Ils mirent deux ou trois heures à parcourir la ville, la considérant des points de vue les plus avantageux, s'arrêtant dans les principales rues et devant les édifices publics que M. Bevan leur faisait remarquer. Enfin, comme la nuit s'approchait, Martin proposa de retourner prendre le café chez mistriss Pawkins. Mais sa nouvelle connaissance, qui paraissait avoir à cœur de le conduire, ne fût-ce que pour une visite d'une heure, chez un de ses amis logé dans le voisinage, finit par l'emporter. Las et fort disposé à décliner la politesse, Martin n'osa persister à mettre en avant qu'il n'était pas connu de ceux auprès desquels son compagnon désirait si fort l'introduire. Une fois donc, en sa vie, à tout hasard et sans que la chose tirât à conséquence, Martin se résigna à faire céder sa volonté à celle d'autrui; le consentement même fut donné de bonne grâce, tant le voyage lui avait déjà profité.
S'arrêtant devant une maison fort propre, de médiocre étendue, dont les fenêtres, vivement éclairées, illuminaient la rue obscure, M. Bevan frappa. La porte fut immédiatement ouverte par un Irlandais, tellement Irlandais d'accent, de geste et de visage, qu'il semblait ne pouvoir être revêtu que de haillons, et manquait aux précédents, à son devoir, à toute idée reçue, en se présentant, avec sa figure riante, bien couvert d'un habit complet.
Mark fut laissé aux soins de cette espèce de phénomène, ce n'était rien moins aux yeux de Martini, et M. Bevan, montrant le chemin à ce dernier, l'introduisit dans le salon, dont les fenêtres égayaient et éclairaient la rue. Là, il présenta à ses amis: «M. Chuzzlewit, gentilhomme tout frais débarqué d'Angleterre, dont il avait eu le plaisir de faire la connaissance depuis peu.» Accueilli avec la plus parfaite urbanité, Martin, en moins de cinq minutes, se trouva établi fort à l'aise au coin du feu, et presque sur un pied d'intimité avec toute la famille.

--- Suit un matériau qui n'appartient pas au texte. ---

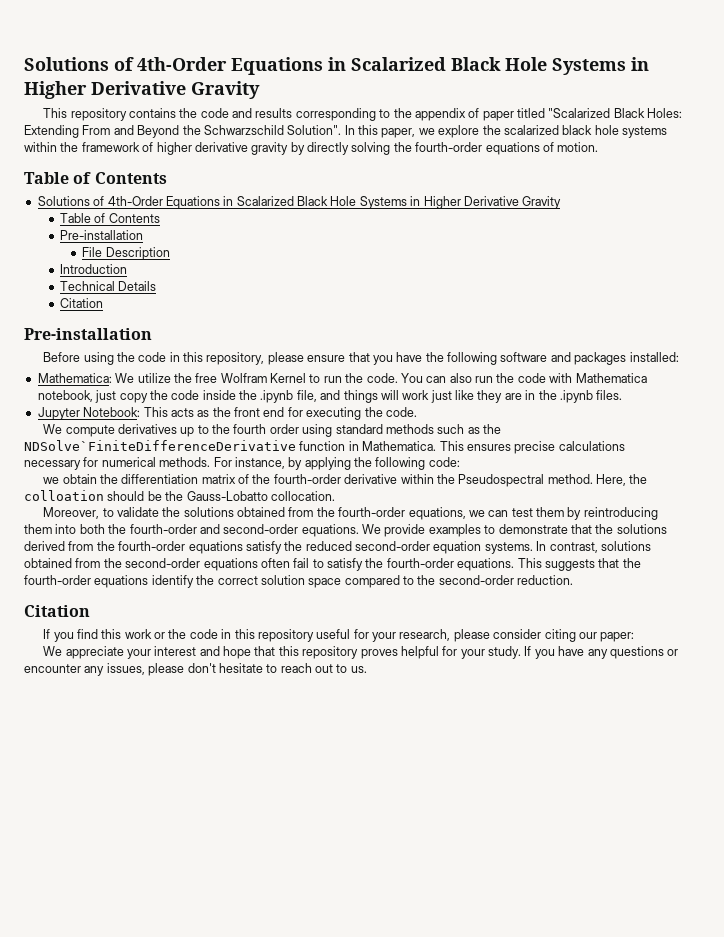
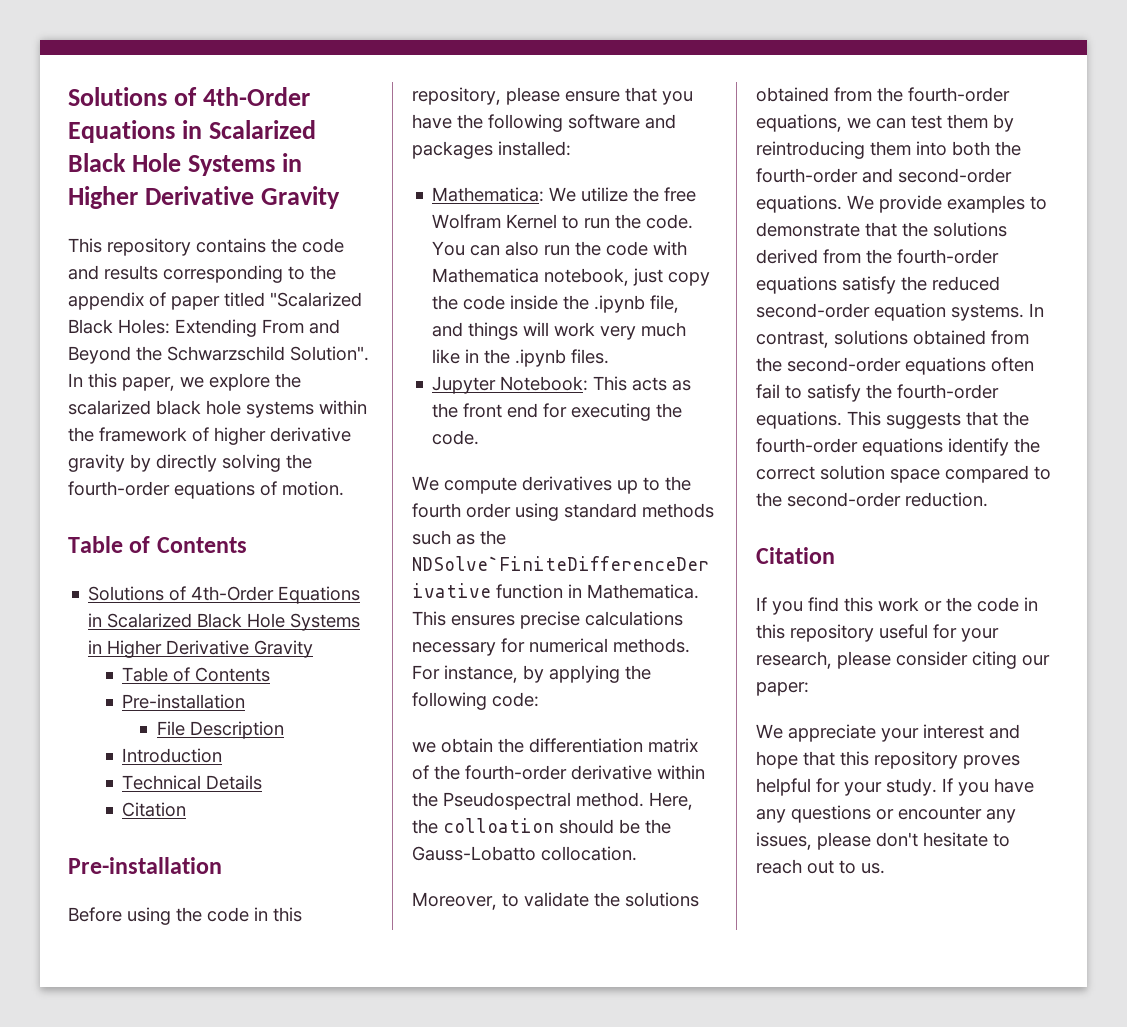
- You can also run the code with Mathematica notebook, just copy the code inside the .ipynb file, and things will work just like they are in the .ipynb files.
+ You can also run the code with Mathematica notebook, just copy the code inside the .ipynb file, and things will work very much like in the .ipynb files.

Elle se composait de deux jeunes demoiselles--l'une âgée de dix-huit ans, l'autre de vingt,--toutes deux à taille déliées, toutes deux fort jolies; de leur mère, plus âgée, plus flétrie, qu'à l'avis de Martin elle n'aurait dû être; de leur grand'mère, petite vieille à l'air vif et éveillé, qui semblait s'être fait enterrer une première fois pour reparaître ensuite toute guillerette sur l'horizon: en outre, il y avait le père et le frère des deux jeunes miss: le premier, négociant, le second, encore étudiant au collège. Tous deux, par une certaine cordialité de manières, rappelaient l'introducteur de Martin, auquel ils ressemblaient un peu de visage, chose assez naturelle puisqu'ils étaient proches parents.
Martin n'avait pu s'empêcher d'établir la généalogie à partir des jeunes filles, vu qu'elles tenaient le premier rang dans ses pensées, non-seulement parce qu'elles étaient, comme nous l'avons dit, fort jolies, mais parce qu'elles portaient les plus attrayants petits souliers du monde, et les bas de soie les plus fins et les mieux tirés; avantages que leurs chaises berceuses déployaient de façon à tourner la tête aux assistants.
Rien de plus agréable, sans doute, que d'être commodément assis dans une chambre bien close, meublée avec élégance, chauffée par un brillant foyer, remplie de charmantes bagatelles, de décorations ravissantes, y compris quatre ensorcelants petits souliers le même nombre de bas blancs et soyeux, et, enfin,--pourquoi non?--les petits pieds, les fines jambes dignes d'être aussi gracieusement enchâssée! Un rude passage dans le Screw, une maussade station dans la pension bourgeoise de mistriss Pawkins, avaient merveilleusement préparé Martin à contempler sa nouvelle situation sous ce point de vue flatteur; en conséquence, il devint charmant, irrésistible, et, lorsque le thé et le café arrivèrent, escortés de confiture, de fruits confits et des plus miraculeux petits gâteaux du monde, l'Anglais, livré à toute sa vivacité d'esprit, avait fait la conquête de la famille entière.